470 words. Updated 09 May 2024.

What was the essence of the 2008 crisis? Did Enterprise Risk Management fail by not flagging bank operations – that is, irresponsible mortgage lending, securitization of such junk to be sold to pension funds, and fraudulent assignment of AAA credit ratings – and so precipitate this monumental crisis? Will ERM fail again?

We are continuing to experience turmoil after the first severe and generalized wave of economic upheaval originating in the US recession. Many in risk management circles were speaking at the time of “the failure of Enterprise Risk Management”.

Risk management controls: subverted? or not implemented at all?
In fact, two standpoints were expressed about risk management and the financial crisis.

The first was: Where was risk management? The crisis represents "a huge failure of enterprise risk management’” (Frank Coyne, Chairman of ISO, Insurance and Technology Blog, Nov 12, 2008). This impugnes the methods and practice of ERM.

The trouble is, failure depends upon one’s point of view. The people responsible for what Galbraith called the “seemingly imaginative, currently lucrative, and eventually disastrous innovation in financial structures” did not fail. He was writing about the1987 crash, but might just as well have been referring to the infamous “collateralized debt obligations” (CDOs) that characterized the 2008 crash.

Similarly, the innovators of Credit Default Swaps, “designed essentially as a regulatory loophole” (Wikipedia), did not fail when they and their lobbyists engineered their freedom from regulation.

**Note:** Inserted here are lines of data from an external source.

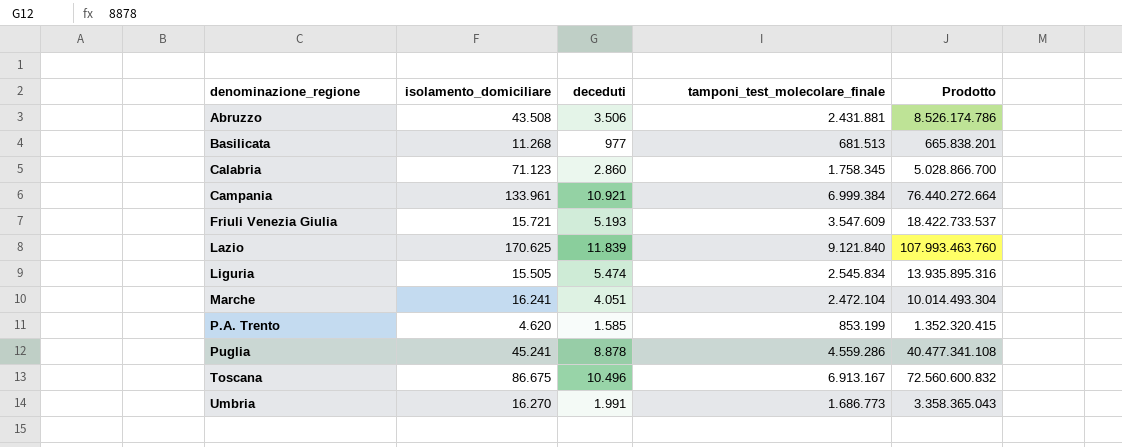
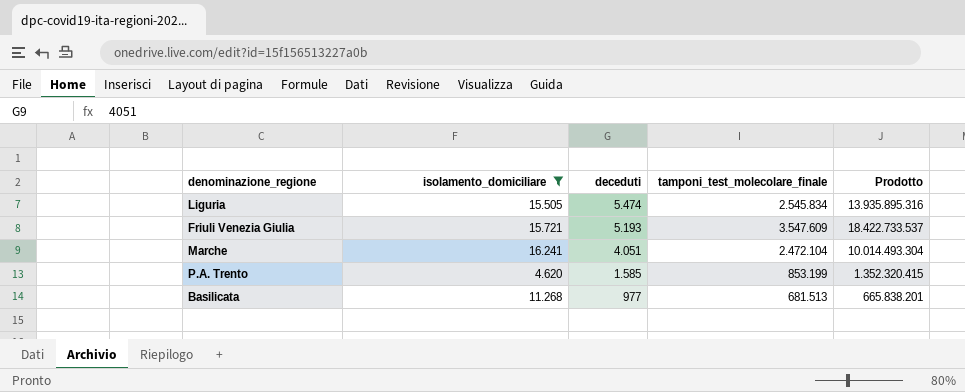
filter: none -> isolamento_domiciliare <= 16.241
row order: denominazione_regione ascending -> deceduti descending

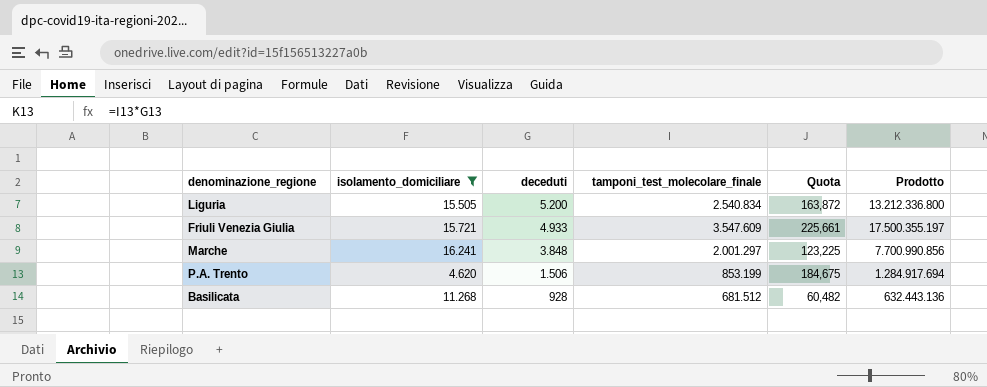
column Quota | formula: none -> [tamponi_test_molecolare_finale] / [isolamento_domiciliare]
Liguria | deceduti: 5.474 -> 5.200
Liguria | tamponi_test_molecolare_finale: 2.545.834 -> 2.540.834
Liguria | Prodotto: 13.935.895.316 -> 13.212.336.800
Friuli Venezia Giulia | deceduti: 5.193 -> 4.933
Friuli Venezia Giulia | Prodotto: 18.422.733.537 -> 17.500.355.197
Marche | deceduti: 4.051 -> 3.848
Marche | tamponi_test_molecolare_finale: 2.472.104 -> 2.001.297
Marche | Prodotto: 10.014.493.304 -> 7.700.990.856
P.A. Trento | deceduti: 1.585 -> 1.506
P.A. Trento | Prodotto: 1.352.320.415 -> 1.284.917.694
Basilicata | deceduti: 977 -> 928
Basilicata | tamponi_test_molecolare_finale: 681.513 -> 681.512
Basilicata | Prodotto: 665.838.201 -> 632.443.136

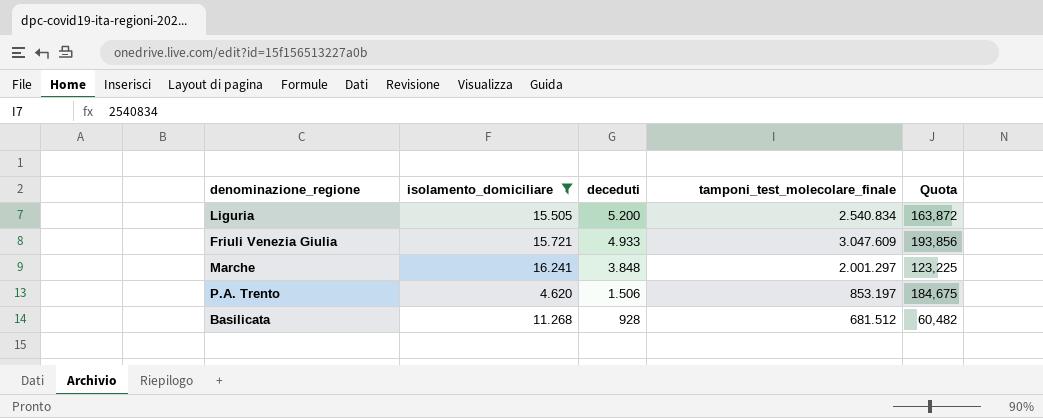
column Prodotto | formula: [deceduti] * [tamponi_test_molecolare_finale] -> none
Friuli Venezia Giulia | tamponi_test_molecolare_finale: 3.547.609 -> 3.047.609
Friuli Venezia Giulia | Quota: 225,661 -> 193,856
P.A. Trento | tamponi_test_molecolare_finale: 853.199 -> 853.197

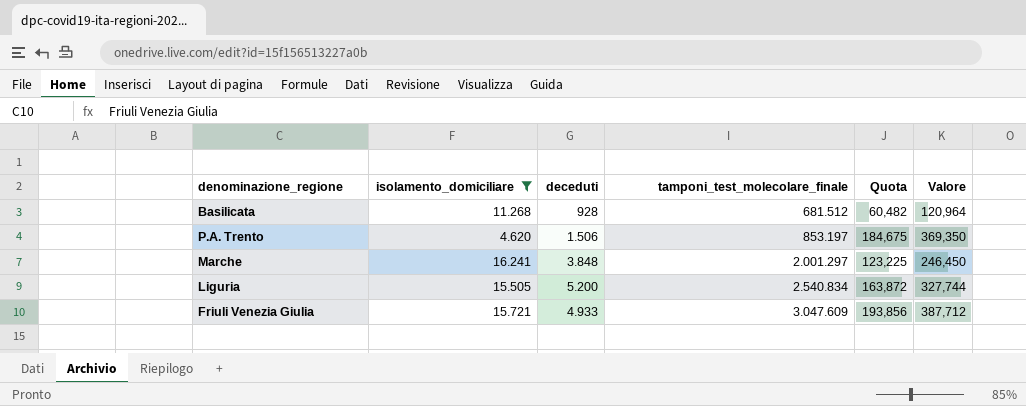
row order: deceduti descending -> tamponi_test_molecolare_finale ascending
column Valore | formula: none -> [Quota] * 2

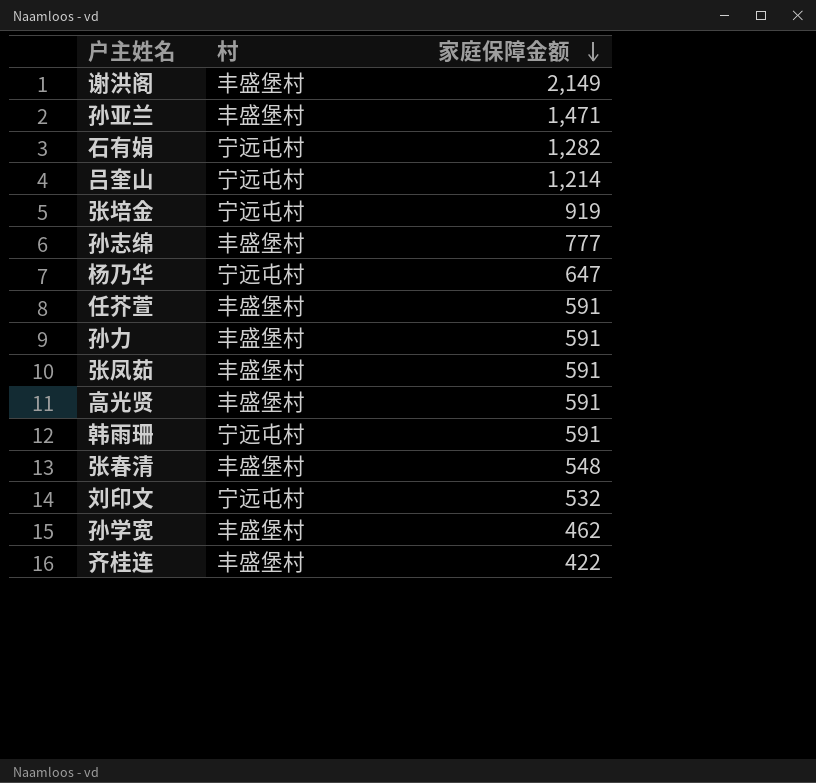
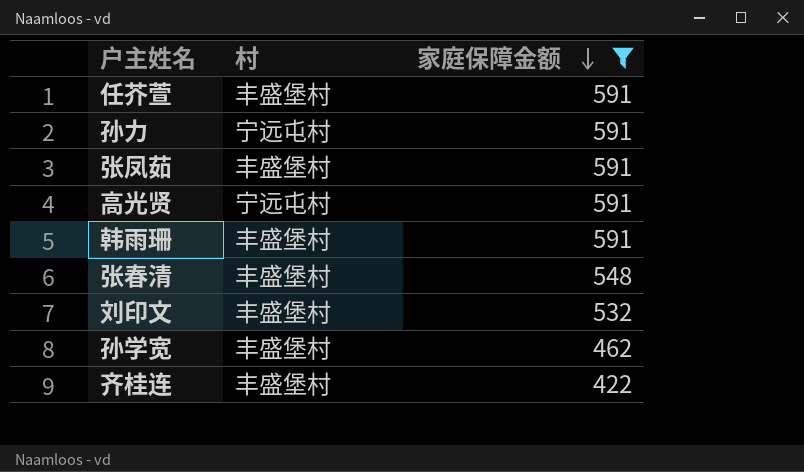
filter: none -> 家庭保障金额 <= 591
孙力 | 村: 丰盛堡村 -> 宁远屯村
高光贤 | 村: 丰盛堡村 -> 宁远屯村
韩雨珊 | 村: 宁远屯村 -> 丰盛堡村
刘印文 | 村: 宁远屯村 -> 丰盛堡村

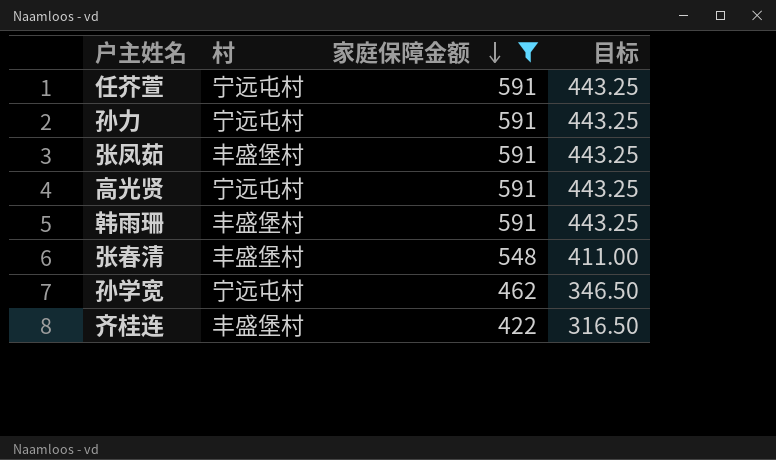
column 目标 | formula: none -> [家庭保障金额] * 0.75
row 刘印文: 丰盛堡村 | 532 -> none
任芥萱 | 村: 丰盛堡村 -> 宁远屯村
孙学宽 | 村: 丰盛堡村 -> 宁远屯村

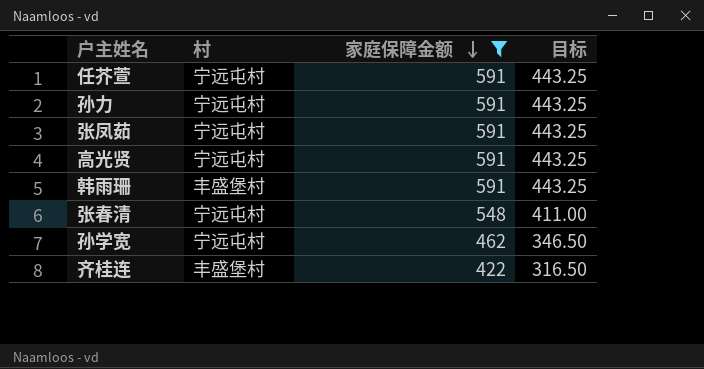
张凤茹 | 村: 丰盛堡村 -> 宁远屯村
张春清 | 村: 丰盛堡村 -> 宁远屯村

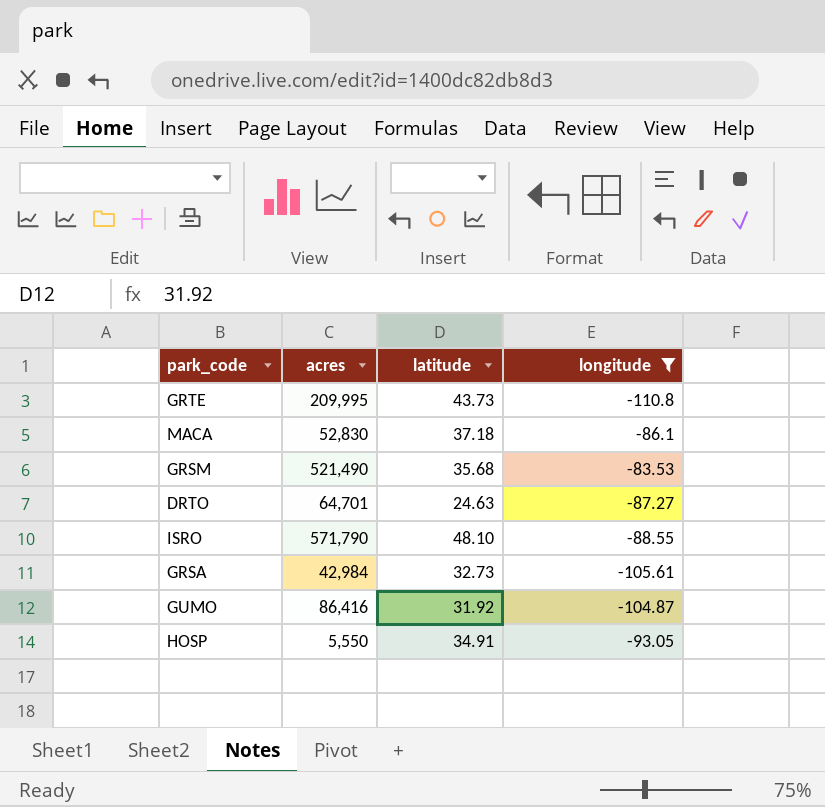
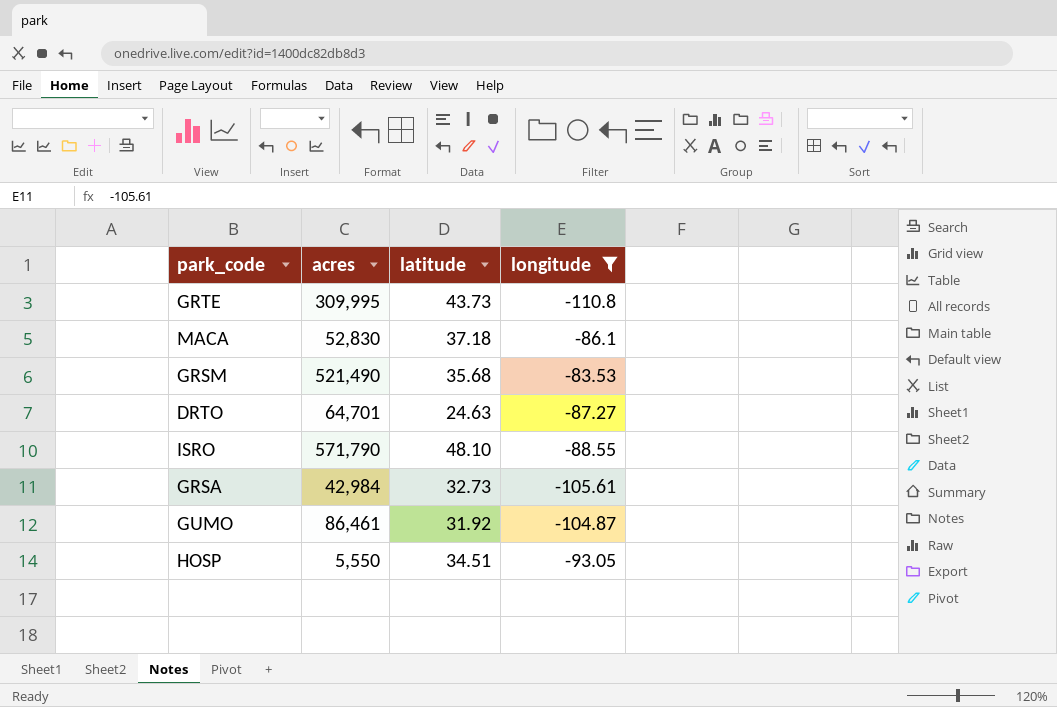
GRTE | acres: 209,995 -> 309,995
GUMO | acres: 86,416 -> 86,461
HOSP | latitude: 34.91 -> 34.51

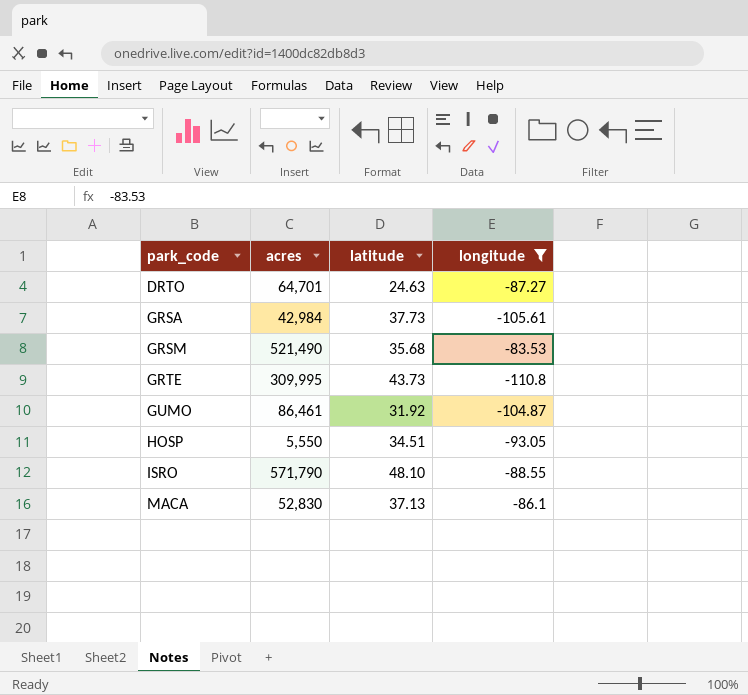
row order: none -> park_code ascending
GRSA | latitude: 32.73 -> 37.73
MACA | latitude: 37.18 -> 37.13

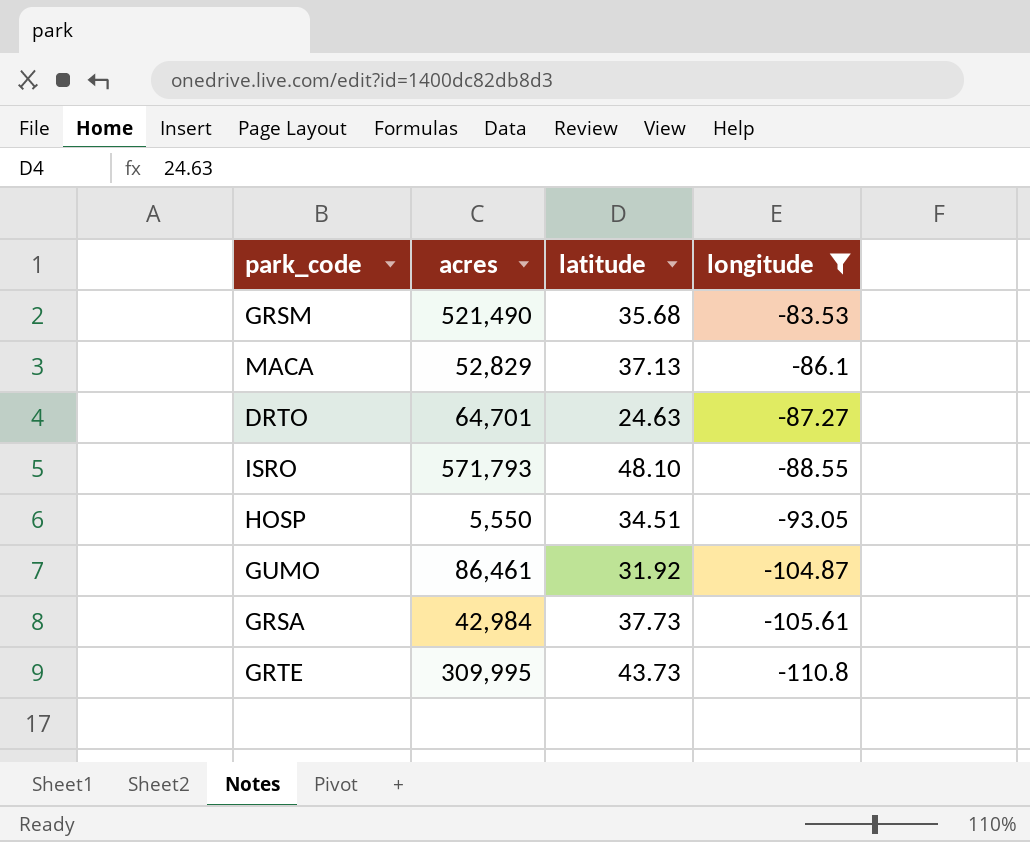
row order: park_code ascending -> longitude descending
MACA | acres: 52,830 -> 52,829
ISRO | acres: 571,790 -> 571,793

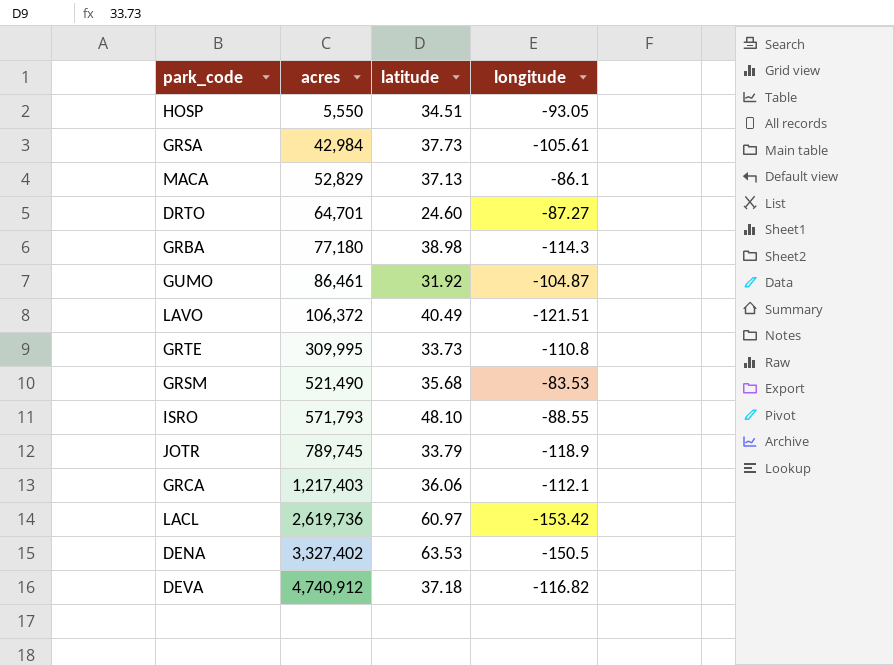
filter: longitude >= -110.8 -> none
row order: longitude descending -> acres ascending
DRTO | latitude: 24.63 -> 24.60
GRTE | latitude: 43.73 -> 33.73

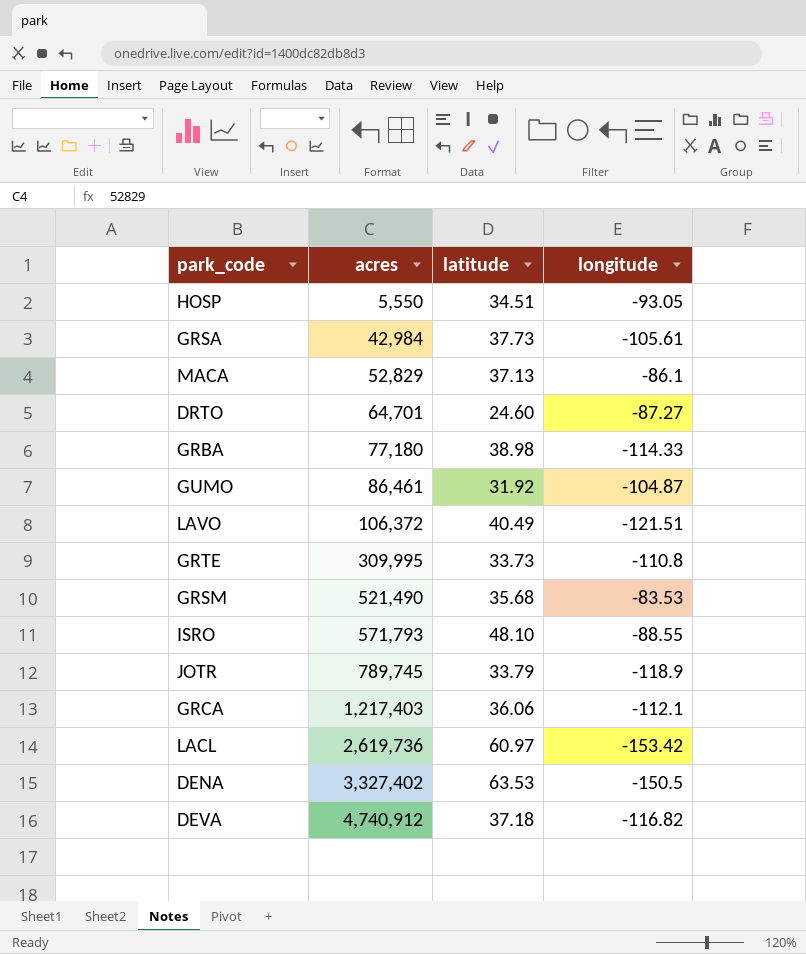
GRBA | longitude: -114.3 -> -114.33

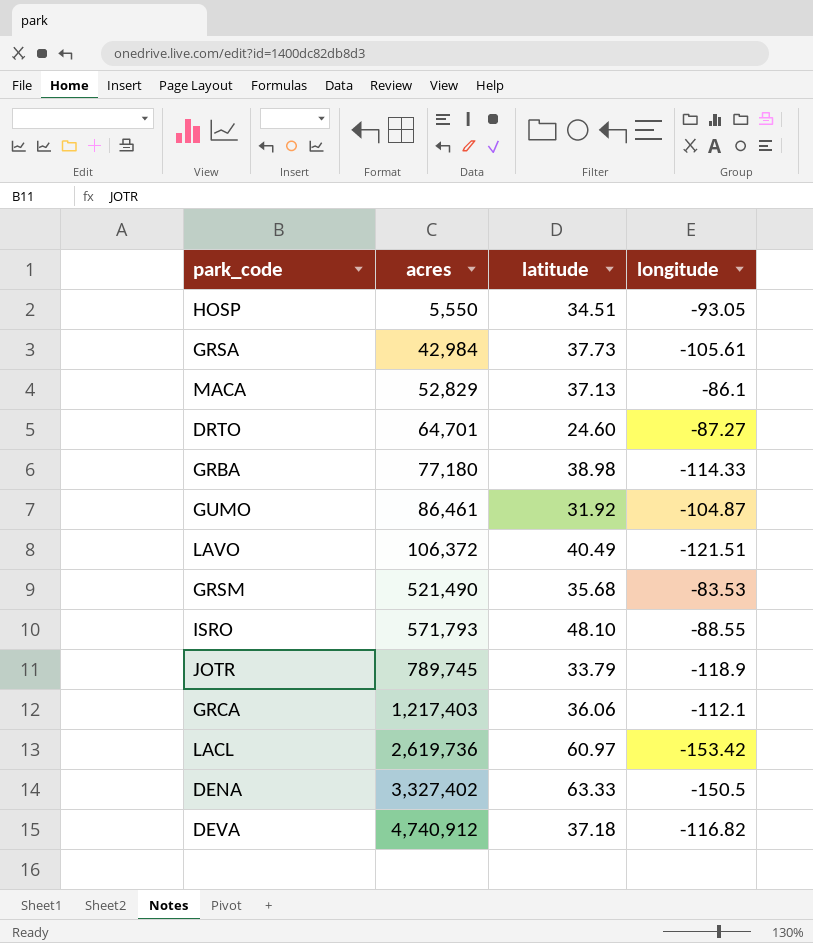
row GRTE: 309,995 | 33.73 | -110.8 -> none
DENA | latitude: 63.53 -> 63.33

On the contrary, they succeeded brilliantly at what they set out to do.

The second standpoint is probably closer to the mark: the crisis really represented “a failure to implement enterprise risk management processes at all” (Society of Actuaries).

I think we can safely assume that in most key financial organizations, risk management practices of some description were in place. They did not “fail”, rather, they were simply ignored and suppressed. In other words, any system of controls can be subverted if it is overwhelmed by corruption, especially as an institutionalized practice.

Risk management – best practices
The risk management function, in the aftermath of the 2008-2009 crisis, enjoyed a raised profile. Today, to assess its efficacy (assuming its sincere application) we can ask whether the following practices are present:

(a) use of corporate values (business rules, ethics, professional codes, risk tolerance guidelines) as well as regulatory rules as risk criteria;
(b) review of the limitations of scope and assumptions built into financial models;
(c) risk assessment of strategic plans;
(d) use of audit, not to conduct risk assessment, but rather to check the effectiveness of the risk assessment process;
(e) use of future scenarios methodology to check the resilience of the firm’s strategy.

Conclusions
With societal shifts, and in the very rise and fall of civilizations, we see ebb and flow of accountability and integrity. We have the tools and methods. It is a matter of our intention.